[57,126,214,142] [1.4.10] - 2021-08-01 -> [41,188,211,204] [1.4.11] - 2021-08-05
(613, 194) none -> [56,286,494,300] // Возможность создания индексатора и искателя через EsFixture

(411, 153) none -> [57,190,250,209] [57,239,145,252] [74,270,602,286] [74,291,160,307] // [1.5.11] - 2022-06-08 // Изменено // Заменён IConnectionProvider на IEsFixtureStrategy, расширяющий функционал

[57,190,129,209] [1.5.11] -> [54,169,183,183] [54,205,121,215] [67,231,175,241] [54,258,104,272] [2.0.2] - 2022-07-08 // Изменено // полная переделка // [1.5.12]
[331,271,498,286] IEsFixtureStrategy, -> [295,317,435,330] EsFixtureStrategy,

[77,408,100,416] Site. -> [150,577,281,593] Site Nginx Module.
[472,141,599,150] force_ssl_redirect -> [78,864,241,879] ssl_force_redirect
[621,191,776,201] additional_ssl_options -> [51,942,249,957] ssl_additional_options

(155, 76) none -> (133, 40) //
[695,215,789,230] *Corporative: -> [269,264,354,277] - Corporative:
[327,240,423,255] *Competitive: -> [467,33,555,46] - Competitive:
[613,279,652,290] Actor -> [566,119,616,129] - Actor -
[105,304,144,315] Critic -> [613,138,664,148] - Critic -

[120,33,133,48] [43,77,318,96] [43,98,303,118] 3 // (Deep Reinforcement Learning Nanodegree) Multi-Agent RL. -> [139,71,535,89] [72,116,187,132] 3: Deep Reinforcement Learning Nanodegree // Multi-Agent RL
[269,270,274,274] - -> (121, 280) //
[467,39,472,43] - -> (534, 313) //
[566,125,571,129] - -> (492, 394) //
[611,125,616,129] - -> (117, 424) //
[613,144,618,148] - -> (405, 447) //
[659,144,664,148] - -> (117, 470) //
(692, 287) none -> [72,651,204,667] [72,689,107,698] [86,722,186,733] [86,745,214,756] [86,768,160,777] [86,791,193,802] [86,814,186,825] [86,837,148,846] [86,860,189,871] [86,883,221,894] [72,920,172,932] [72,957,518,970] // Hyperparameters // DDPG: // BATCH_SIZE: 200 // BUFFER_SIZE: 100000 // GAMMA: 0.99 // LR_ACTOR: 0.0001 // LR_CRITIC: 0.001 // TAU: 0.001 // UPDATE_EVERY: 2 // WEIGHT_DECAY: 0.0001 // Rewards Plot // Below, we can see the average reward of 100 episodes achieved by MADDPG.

=-=-=

Work instruction
Could you output all of the records above exactly as given?

Finished task
[57,126,214,142] [1.4.10] - 2021-08-01 -> [41,188,211,204] [1.4.11] - 2021-08-05
(613, 194) none -> [56,286,494,300] // Возможность создания индексатора и искателя через EsFixture

(411, 153) none -> [57,190,250,209] [57,239,145,252] [74,270,602,286] [74,291,160,307] // [1.5.11] - 2022-06-08 // Изменено // Заменён IConnectionProvider на IEsFixtureStrategy, расширяющий функционал

[57,190,129,209] [1.5.11] -> [54,169,183,183] [54,205,121,215] [67,231,175,241] [54,258,104,272] [2.0.2] - 2022-07-08 // Изменено // полная переделка // [1.5.12]
[331,271,498,286] IEsFixtureStrategy, -> [295,317,435,330] EsFixtureStrategy,

[77,408,100,416] Site. -> [150,577,281,593] Site Nginx Module.
[472,141,599,150] force_ssl_redirect -> [78,864,241,879] ssl_force_redirect
[621,191,776,201] additional_ssl_options -> [51,942,249,957] ssl_additional_options

(155, 76) none -> (133, 40) //
[695,215,789,230] *Corporative: -> [269,264,354,277] - Corporative:
[327,240,423,255] *Competitive: -> [467,33,555,46] - Competitive:
[613,279,652,290] Actor -> [566,119,616,129] - Actor -
[105,304,144,315] Critic -> [613,138,664,148] - Critic -

[120,33,133,48] [43,77,318,96] [43,98,303,118] 3 // (Deep Reinforcement Learning Nanodegree) Multi-Agent RL. -> [139,71,535,89] [72,116,187,132] 3: Deep Reinforcement Learning Nanodegree // Multi-Agent RL
[269,270,274,274] - -> (121, 280) //
[467,39,472,43] - -> (534, 313) //
[566,125,571,129] - -> (492, 394) //
[611,125,616,129] - -> (117, 424) //
[613,144,618,148] - -> (405, 447) //
[659,144,664,148] - -> (117, 470) //
(692, 287) none -> [72,651,204,667] [72,689,107,698] [86,722,186,733] [86,745,214,756] [86,768,160,777] [86,791,193,802] [86,814,186,825] [86,837,148,846] [86,860,189,871] [86,883,221,894] [72,920,172,932] [72,957,518,970] // Hyperparameters // DDPG: // BATCH_SIZE: 200 // BUFFER_SIZE: 100000 // GAMMA: 0.99 // LR_ACTOR: 0.0001 // LR_CRITIC: 0.001 // TAU: 0.001 // UPDATE_EVERY: 2 // WEIGHT_DECAY: 0.0001 // Rewards Plot // Below, we can see the average reward of 100 episodes achieved by MADDPG.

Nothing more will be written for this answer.